• [Work instruction] Every line holding the word "qbox" should be copied from the material.

|---|

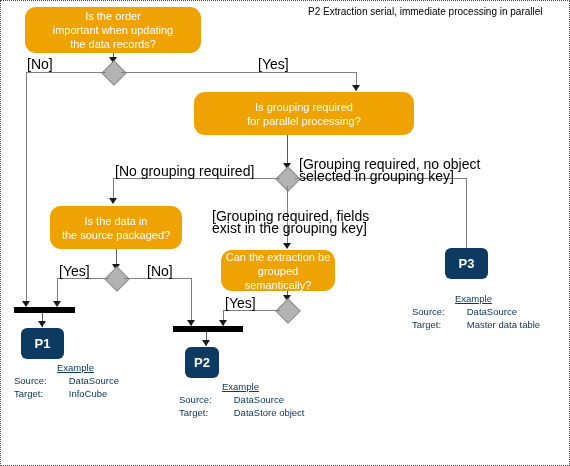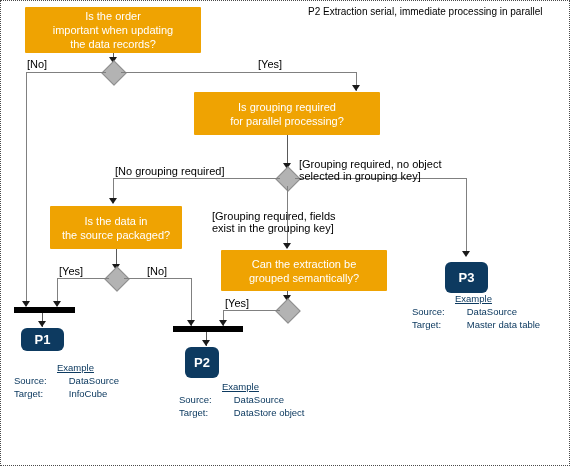--- a/index.html
+++ b/index.html
@@ -16,21 +16,21 @@
     height: 466px;
     background: #ffffff;
     box-sizing: border-box;
     border: 1px dotted #4a4a4a;
     overflow: hidden;
   }
   
   .qbox {
     position: absolute;
     background: #efa302;
-    border-radius: 1px;
+    border-radius: 11px;
     color: #ffffff;
     font-size: 11px;
     line-height: 14px;
     text-align: center;
     display: flex;
     align-items: center;
     justify-content: center;
     box-sizing: border-box;
     padding: 2px 4px;
   }
@@ -71,21 +71,21 @@
   .arrow-down {
     position: absolute;
     width: 0; height: 0;
     border-left: 4px solid transparent;
     border-right: 4px solid transparent;
     border-top: 6px solid #1a1a1a;
   }
   
   .elabel {
     position: absolute;
-    font-size: 11px;
+    font-size: 14px;
     color: #000000;
     line-height: 12px;
     white-space: pre-line;
   }
   
   #legend {
     position: absolute;
     left: 307px;
     top: 4px;
     font-size: 10px;
@@ -133,21 +133,21 @@
   <div class="hline" style="left:25px; top:71px; width:80px;"></div>
   <div class="vline" style="left:25px; top:71px; height:234px;"></div>
   <div class="arrow-down" style="left:21px; top:300px;"></div>
   <div class="elabel" style="left:26px; top:57px;">[No]</div>
 
   <div class="hline" style="left:120px; top:71px; width:235px;"></div>
   <div class="vline" style="left:355px; top:71px; height:19px;"></div>
   <div class="arrow-down" style="left:351px; top:84px;"></div>
   <div class="elabel" style="left:257px; top:57px;">[Yes]</div>
 
-  <div class="qbox" style="left:193px; top:91px; width:186px; height:43px;">
+  <div class="qbox" style="left:193px; top:91px; width:220px; height:43px;">
     <span>Is grouping required
 for parallel processing?</span>
   </div>
 
   <div class="vline dark" style="left:286px; top:134px; height:34px;"></div>
   <div class="arrow-down" style="left:282px; top:162px;"></div>
 
   <div class="diamond" style="left:278px; top:169px;"></div>
 
   <div class="hline" style="left:112px; top:177px; width:167px;"></div>
@@ -179,40 +179,40 @@
   <div class="hline" style="left:56px; top:277px; width:52px;"></div>
   <div class="vline" style="left:56px; top:277px; height:28px;"></div>
   <div class="arrow-down" style="left:52px; top:300px;"></div>
   <div class="elabel" style="left:58px; top:264px;">[Yes]</div>
 
   <div class="hline" style="left:123px; top:277px; width:67px;"></div>
   <div class="vline" style="left:190px; top:277px; height:48px;"></div>
   <div class="arrow-down" style="left:186px; top:319px;"></div>
   <div class="elabel" style="left:146px; top:264px;">[No]</div>
 
-  <div class="qbox" style="left:220px; top:249px; width:166px; height:41px;">
+  <div class="qbox" style="left:220px; top:249px; width:114px; height:41px;">
     <span>Can the extraction be
 grouped semantically?</span>
   </div>
 
   <div class="vline dark" style="left:286px; top:290px; height:10px;"></div>
   <div class="arrow-down" style="left:282px; top:294px;"></div>
 
   <div class="diamond" style="left:278px; top:301px;"></div>
 
   <div class="hline" style="left:222px; top:309px; width:57px;"></div>
   <div class="vline" style="left:222px; top:309px; height:16px;"></div>
   <div class="arrow-down" style="left:218px; top:319px;"></div>
   <div class="elabel" style="left:224px; top:296px;">[Yes]</div>
 
   <div class="joinbar" style="left:13px; top:306px; width:61px;"></div>
   <div class="vline dark" style="left:41px; top:312px; height:14px;"></div>
   <div class="arrow-down" style="left:37px; top:320px;"></div>
 
-  <div class="pbox" style="left:20px; top:327px; width:43px; height:23px;">
+  <div class="pbox" style="left:20px; top:327px; width:43px; height:31px;">
     <span>P1</span>
   </div>
 
   <div class="example" style="left:13px; top:360px;">
     <span class="ex-title">Example</span>
     <table>
       <tbody>
           <tr>
         <td class="k">Source:</td>
         <td class="v">DataSource</td>
@@ -242,21 +242,21 @@
         <td class="v">DataSource</td>
       </tr>
       <tr>
         <td class="k">Target:</td>
         <td class="v">DataStore object</td>
       </tr>
     </tbody>
       </table>
   </div>
 
-  <div class="pbox" style="left:444px; top:261px; width:43px; height:31px;">
+  <div class="pbox" style="left:444px; top:247px; width:43px; height:31px;">
     <span>P3</span>
   </div>
 
   <div class="example" style="left:411px; top:291px;">
     <span class="ex-title">Example</span>
     <table>
       <tbody>
           <tr>
         <td class="k">Source:</td>
         <td class="v">DataSource</td>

|---|

• [Your response]
   .qbox {
-  <div class="qbox" style="left:193px; top:91px; width:186px; height:43px;">
+  <div class="qbox" style="left:193px; top:91px; width:220px; height:43px;">
-  <div class="qbox" style="left:220px; top:249px; width:166px; height:41px;">
+  <div class="qbox" style="left:220px; top:249px; width:114px; height:41px;">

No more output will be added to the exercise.